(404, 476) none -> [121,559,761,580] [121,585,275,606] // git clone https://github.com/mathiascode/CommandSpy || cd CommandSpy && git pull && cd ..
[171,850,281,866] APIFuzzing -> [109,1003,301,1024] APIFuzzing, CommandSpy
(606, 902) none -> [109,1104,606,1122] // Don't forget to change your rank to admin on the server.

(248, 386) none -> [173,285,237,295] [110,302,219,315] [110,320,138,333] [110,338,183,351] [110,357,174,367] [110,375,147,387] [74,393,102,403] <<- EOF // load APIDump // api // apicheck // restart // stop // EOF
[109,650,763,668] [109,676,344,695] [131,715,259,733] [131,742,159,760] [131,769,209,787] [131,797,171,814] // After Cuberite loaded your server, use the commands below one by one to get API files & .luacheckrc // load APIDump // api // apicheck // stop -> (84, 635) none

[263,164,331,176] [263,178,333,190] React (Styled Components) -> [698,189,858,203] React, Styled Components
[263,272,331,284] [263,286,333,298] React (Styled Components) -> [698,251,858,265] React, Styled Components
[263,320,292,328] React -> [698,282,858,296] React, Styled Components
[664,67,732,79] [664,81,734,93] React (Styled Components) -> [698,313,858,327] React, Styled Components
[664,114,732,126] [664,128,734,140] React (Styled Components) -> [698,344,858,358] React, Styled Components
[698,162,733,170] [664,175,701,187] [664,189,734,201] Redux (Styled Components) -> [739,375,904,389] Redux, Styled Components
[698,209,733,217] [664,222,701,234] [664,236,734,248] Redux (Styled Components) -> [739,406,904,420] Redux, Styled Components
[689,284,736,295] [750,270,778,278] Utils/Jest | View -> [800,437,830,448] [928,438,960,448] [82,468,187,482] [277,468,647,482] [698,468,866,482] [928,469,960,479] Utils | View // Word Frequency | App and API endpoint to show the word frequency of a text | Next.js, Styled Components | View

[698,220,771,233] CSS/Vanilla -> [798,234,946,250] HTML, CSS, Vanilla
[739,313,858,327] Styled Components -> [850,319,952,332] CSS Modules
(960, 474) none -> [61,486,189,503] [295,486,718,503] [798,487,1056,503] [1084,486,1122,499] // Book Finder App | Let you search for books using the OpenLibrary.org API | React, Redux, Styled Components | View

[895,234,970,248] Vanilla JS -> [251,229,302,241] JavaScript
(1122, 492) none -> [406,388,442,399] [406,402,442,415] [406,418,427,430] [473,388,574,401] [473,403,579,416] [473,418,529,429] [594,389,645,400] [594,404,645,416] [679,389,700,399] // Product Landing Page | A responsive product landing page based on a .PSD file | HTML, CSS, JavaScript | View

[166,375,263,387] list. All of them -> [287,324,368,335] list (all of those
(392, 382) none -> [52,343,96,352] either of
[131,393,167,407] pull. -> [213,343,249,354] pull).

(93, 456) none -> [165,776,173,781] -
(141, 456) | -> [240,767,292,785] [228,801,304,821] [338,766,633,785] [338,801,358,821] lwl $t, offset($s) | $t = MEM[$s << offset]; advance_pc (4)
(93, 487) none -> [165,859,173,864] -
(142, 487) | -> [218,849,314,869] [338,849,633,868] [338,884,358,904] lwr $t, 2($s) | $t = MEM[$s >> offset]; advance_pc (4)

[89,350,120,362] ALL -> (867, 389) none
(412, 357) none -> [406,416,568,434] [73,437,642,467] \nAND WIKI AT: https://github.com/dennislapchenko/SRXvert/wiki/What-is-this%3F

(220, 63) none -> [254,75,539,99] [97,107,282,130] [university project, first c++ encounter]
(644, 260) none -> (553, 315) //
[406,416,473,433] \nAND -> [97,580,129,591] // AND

========

▶ Problem to solve: What lines above contain "JavaScript"? Copy them out.

▶ Answer below:
[895,234,970,248] Vanilla JS -> [251,229,302,241] JavaScript
(1122, 492) none -> [406,388,442,399] [406,402,442,415] [406,418,427,430] [473,388,574,401] [473,403,579,416] [473,418,529,429] [594,389,645,400] [594,404,645,416] [679,389,700,399] // Product Landing Page | A responsive product landing page based on a .PSD file | HTML, CSS, JavaScript | View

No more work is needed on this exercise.